На самом деле наиболее частые злокачественные заболевания, при которых ранняя диагностика действительно играет решающую роль, важно обнаружить до метастазирования.

Главная цель профилактической диагностики онкологических заболеваний заключается в выявлении опухоли еще на стадии, когда она локализована только в органе-первоисточнике и не распространилась на другие части тела. Это самая важная задача. Насколько велика опухоль на момент ее выявления, можно сказать, практически не играет роли, коль скоро еще не начался процесс метастазирования.

Именно этот фактор различает стадии, на которых возможно куративное лечение, от стадии, когда терапия может носить только паллиативный характер.

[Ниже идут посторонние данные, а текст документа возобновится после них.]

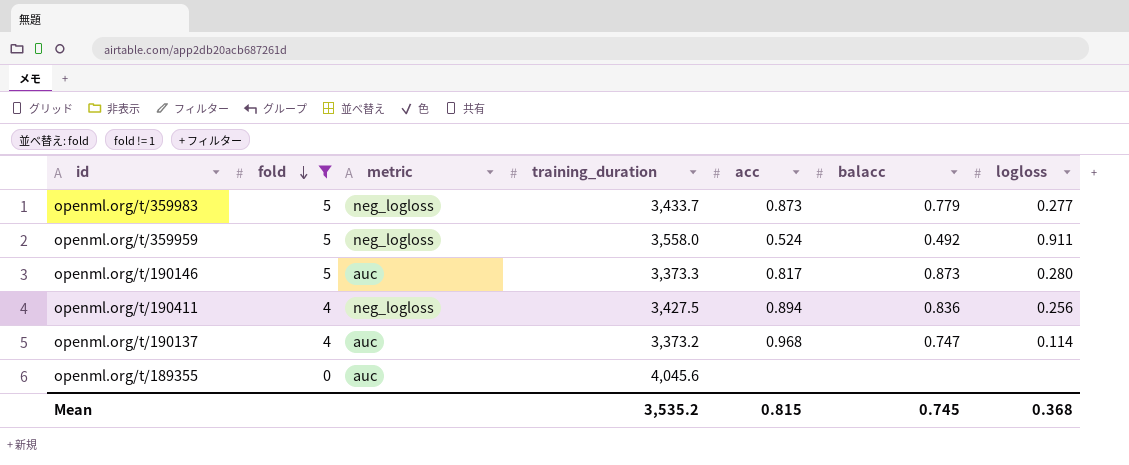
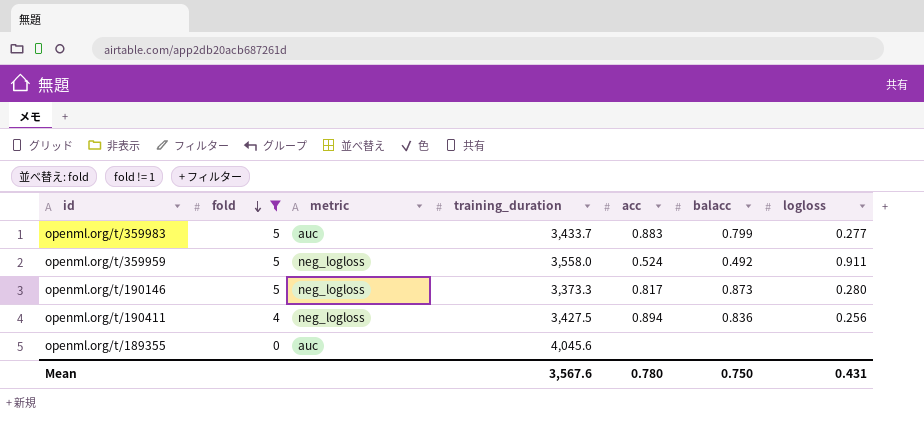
row openml.org/t/190137: 4 | auc | 3,373.2 | 0.968 | 0.747 | 0.114 -> none
openml.org/t/359983 | metric: neg_logloss -> auc
openml.org/t/359983 | acc: 0.873 -> 0.883
openml.org/t/359983 | balacc: 0.779 -> 0.799
openml.org/t/190146 | metric: auc -> neg_logloss
Mean | training_duration: 3,535.2 -> 3,567.6
Mean | acc: 0.815 -> 0.780
Mean | balacc: 0.745 -> 0.750
Mean | logloss: 0.368 -> 0.431

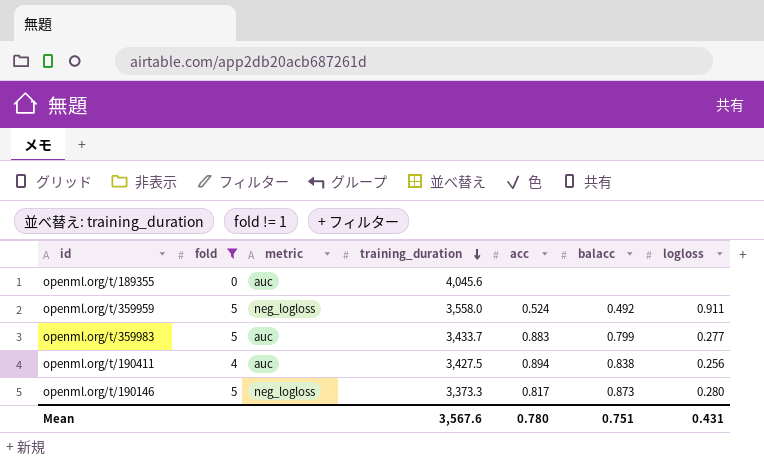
row order: fold descending -> training_duration descending
openml.org/t/190411 | metric: neg_logloss -> auc
openml.org/t/190411 | balacc: 0.836 -> 0.838
Mean | balacc: 0.750 -> 0.751

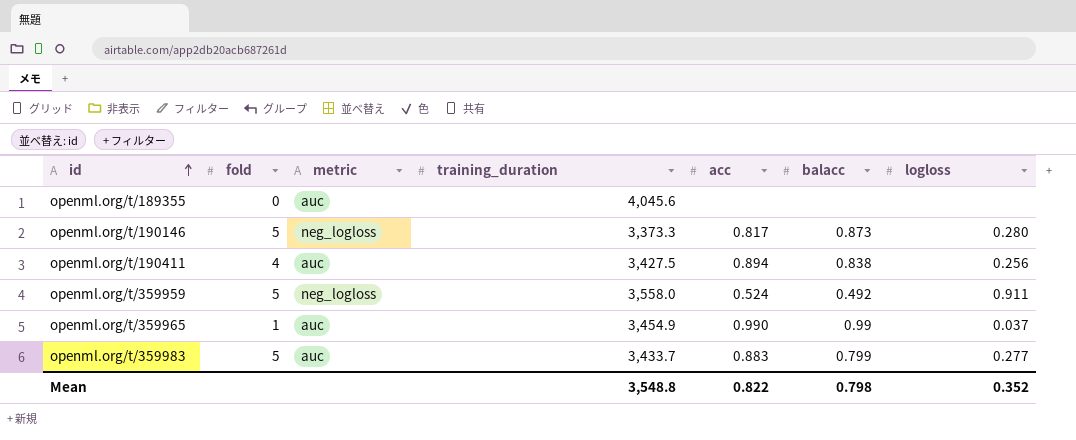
filter: fold != 1 -> none
row order: training_duration descending -> id ascending
Mean | training_duration: 3,567.6 -> 3,548.8
Mean | acc: 0.780 -> 0.822
Mean | balacc: 0.751 -> 0.798
Mean | logloss: 0.431 -> 0.352

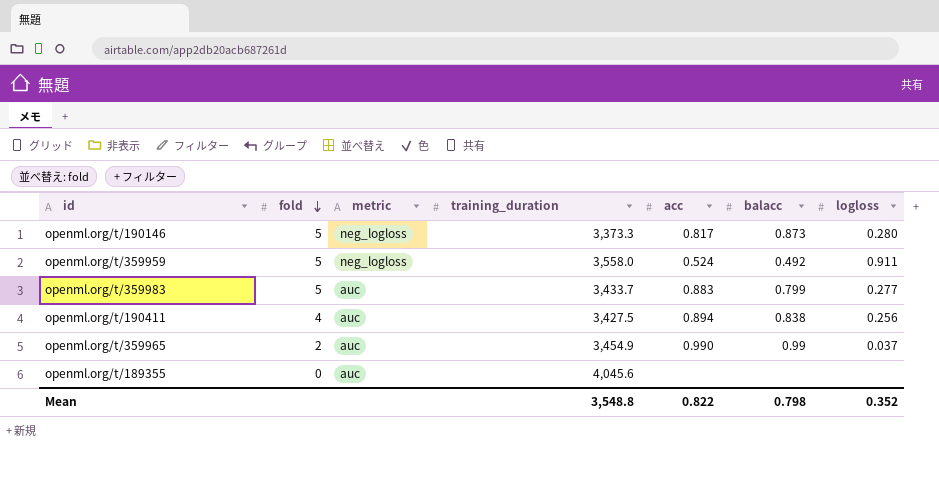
row order: id ascending -> fold descending
openml.org/t/359965 | fold: 1 -> 2

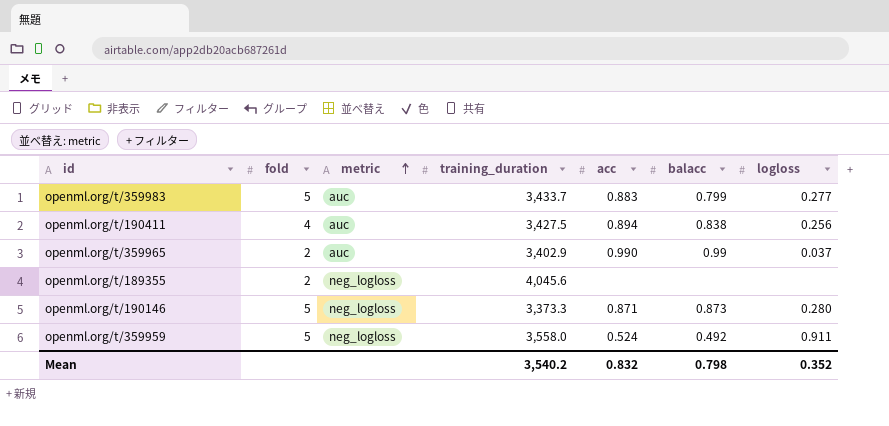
row order: fold descending -> metric ascending
openml.org/t/359965 | training_duration: 3,454.9 -> 3,402.9
openml.org/t/189355 | fold: 0 -> 2
openml.org/t/189355 | metric: auc -> neg_logloss
openml.org/t/190146 | acc: 0.817 -> 0.871
Mean | training_duration: 3,548.8 -> 3,540.2
Mean | acc: 0.822 -> 0.832

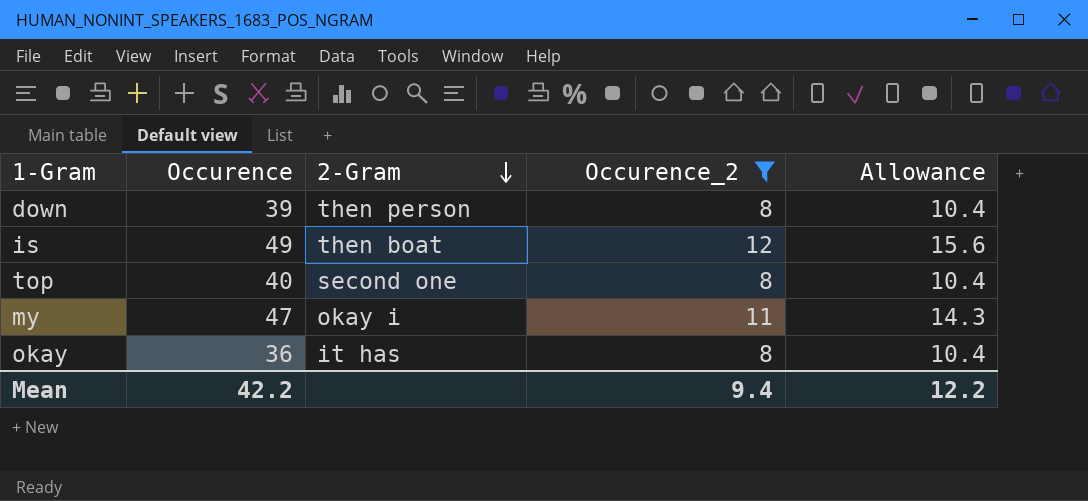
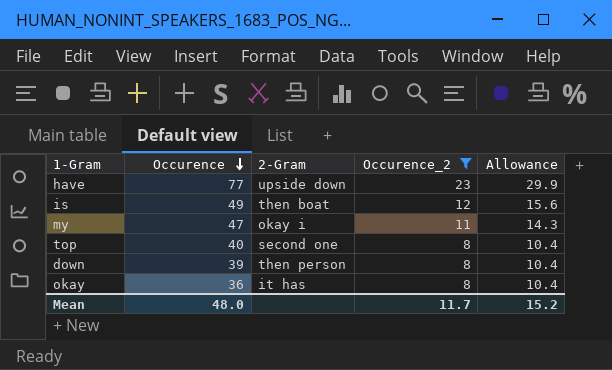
row order: 2-Gram descending -> Occurence descending
row have: none -> 77 | upside down | 23 | 29.9
Mean | Occurence: 42.2 -> 48.0
Mean | Occurence_2: 9.4 -> 11.7
Mean | Allowance: 12.2 -> 15.2

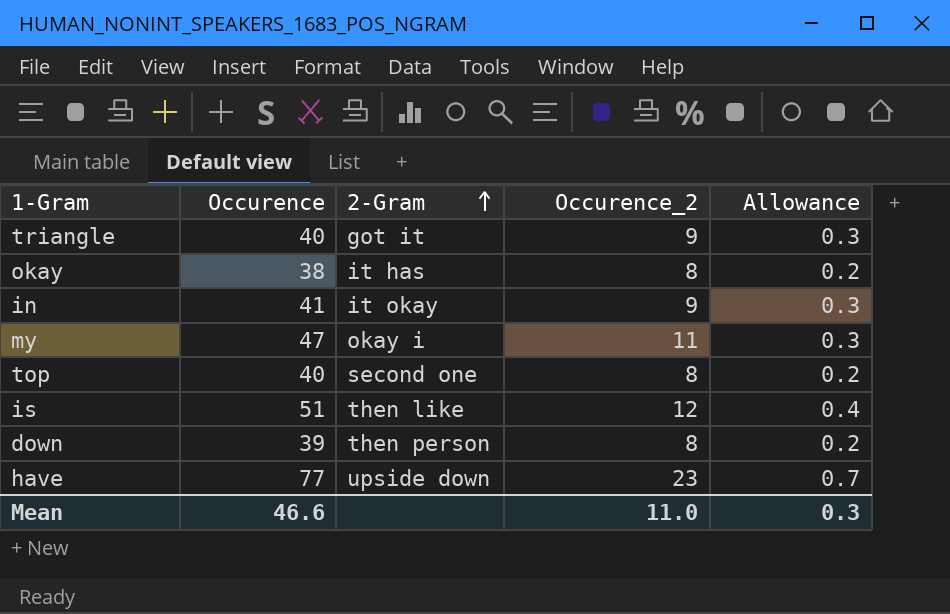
filter: Occurence_2 != 9 -> none
row order: Occurence descending -> 2-Gram ascending
column Allowance | formula: [Occurence_2] * 1.3 -> [Occurence_2] * 0.03
okay | Occurence: 36 -> 38
is | Occurence: 49 -> 51
is | 2-Gram: then boat -> then like
Mean | Occurence: 48.0 -> 46.6
Mean | Occurence_2: 11.7 -> 11.0
Mean | Allowance: 15.2 -> 0.3

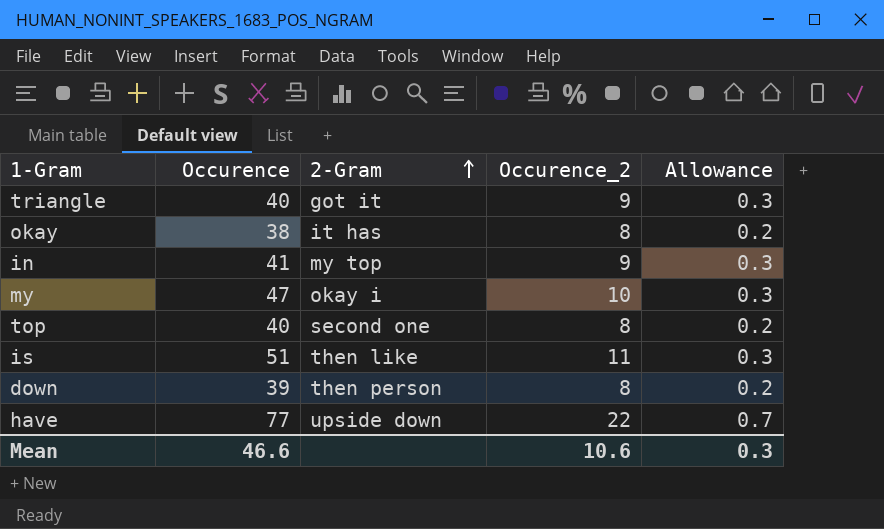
in | 2-Gram: it okay -> my top
my | Occurence_2: 11 -> 10
is | Occurence_2: 12 -> 11
is | Allowance: 0.4 -> 0.3
have | Occurence_2: 23 -> 22
Mean | Occurence_2: 11.0 -> 10.6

Куративная стадия – это значит, опухоль диагностировали до распространения по всему организму, удалили ее, и все, пациент здоров.

Как только обнаруживаются метастазы, становится ясно, что пациент никогда не сможет окончательно избавиться от этого онкологического заболевания.

Стадия метастазирования, за очень немногими исключениями (к ним относятся некоторые виды лимфом, немногочисленные виды опухолей яичек, и в редких случаях рак кишечника с метастазированием в печень) является паллиативной.

Основными онкологическими заболеваниями, так называемыми «NumberOneKiller» (англ: «убийцами номер один» - прим.перев.), на сегодняшний день являются рак молочной железы, рак предстательной железы, рак кишечника и лёгких.

Дальше большой статистический пробел и потом следуют редкие виды онкологических заболеваний. Все эти виды опухолей, к сожалению, нельзя достаточно точно определить при помощи вышеперечисленных методов визуализации (МРТ всего тела, ПЭТ всего тела или ПЭТ/КТ всего тела).

Как правило, в ходе этих обследований можно обнаружить метастазы. В этом случае стоит задать самому себе вопрос, насколько это действительно хорошо, обнаружить метастазы? Для меня это означает, что передо мной человек, который очевидно ничего не знал до этого о своём заболевании, и я должна ему сообщить, что у него рак – это уже первая плохая новость. Но худшая новость – это то, что опухоль уже дала метастазы. Возьмём, к примеру, рак молочной железы.

Обычная ФДГ-ПЭТ/КТ (стандартная ПЭТ/КТ с использованием фтордиоксиглюкозы – прим. перев.) не позволяет обнаружить рак молочной железы на раннем этапе. При помощи ФДГ-ПЭТ/КТ обнаруживаются метастазы рака груди в различных органах, но не первичную опухоль. Тоже самое можно сказать и о раке предстательной железы.

Обследование при помощи ФДГ-ПЭТ/КТ практически слепо по отношению к карциноме простаты, но не по отношению к её метастазам. Можно использовать специальные, более чувствительные виды ПЭТ/КТ, например ПЭТ/КТ с холином. Это исследование иногда с большей точностью визуализирует основную опухоль, но, как правило, все-таки только метастазы. Так что возникает вопрос, стоит ли проводить все эти обследования в целях ранней диагностики онкологических заболеваний? Мне это всегда кажется некоторым лукавством, когда эти обследования продаются как «ранняя» диагностика –«де факто» речь идёт о «поздней» диагностике, поскольку обнаруживается опухоль, которая по сути неизлечима. К этому не стоит стремиться. По этой причине мы не предлагаем такие исследования как профилактическую диагностику.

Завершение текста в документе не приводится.